Goal of the exercise:
Go to the line that contains "text: 706 ->", then write out that line and all that follow to the end of the listing, exactly and without pictures.
************
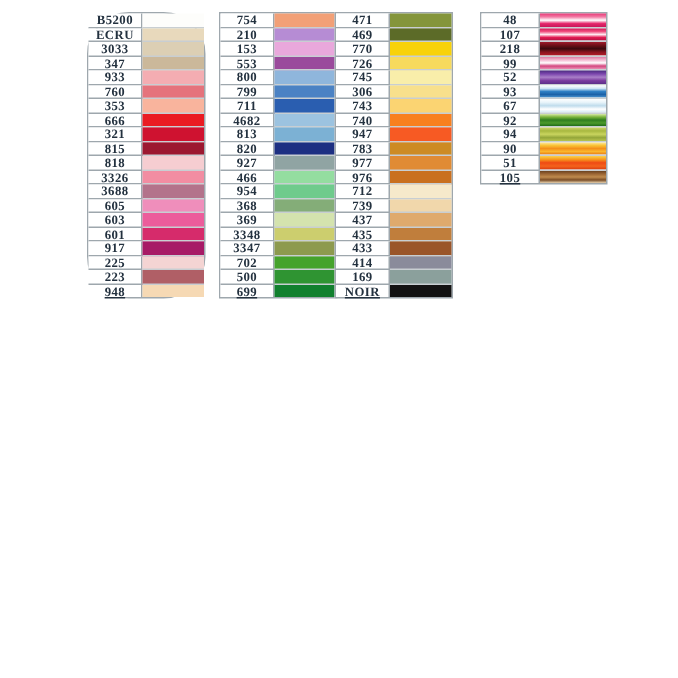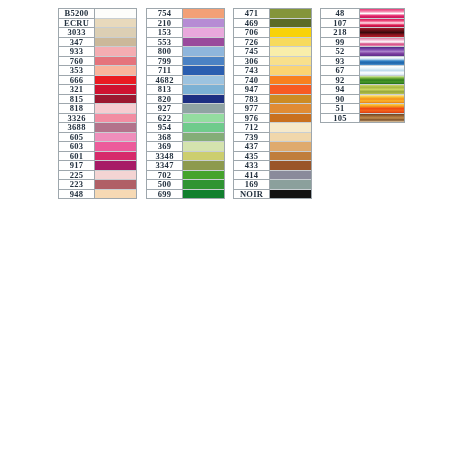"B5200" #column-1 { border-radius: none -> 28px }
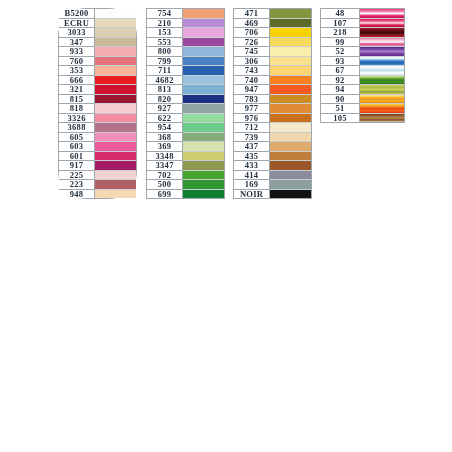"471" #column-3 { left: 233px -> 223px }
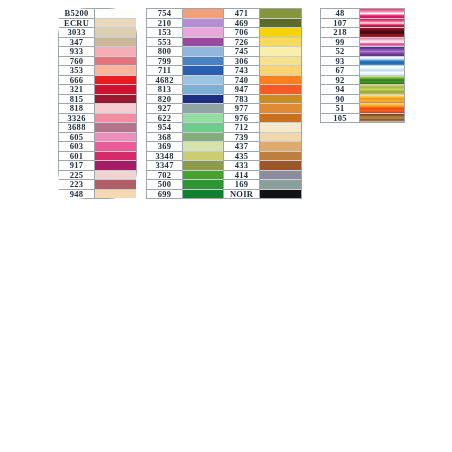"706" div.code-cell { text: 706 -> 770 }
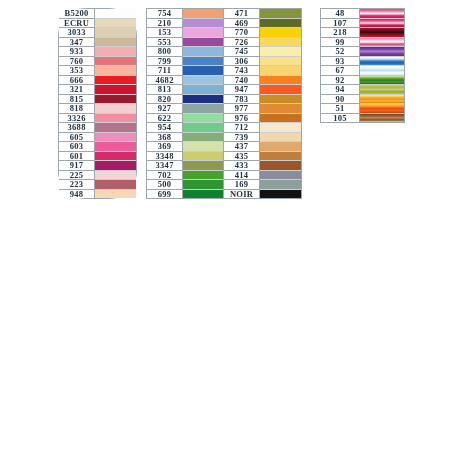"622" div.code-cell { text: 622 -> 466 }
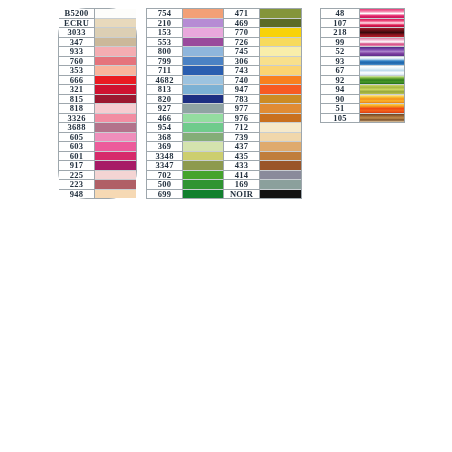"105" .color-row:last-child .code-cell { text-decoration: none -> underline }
************
Response:
"706" div.code-cell { text: 706 -> 770 }
"622" div.code-cell { text: 622 -> 466 }
"105" .color-row:last-child .code-cell { text-decoration: none -> underline }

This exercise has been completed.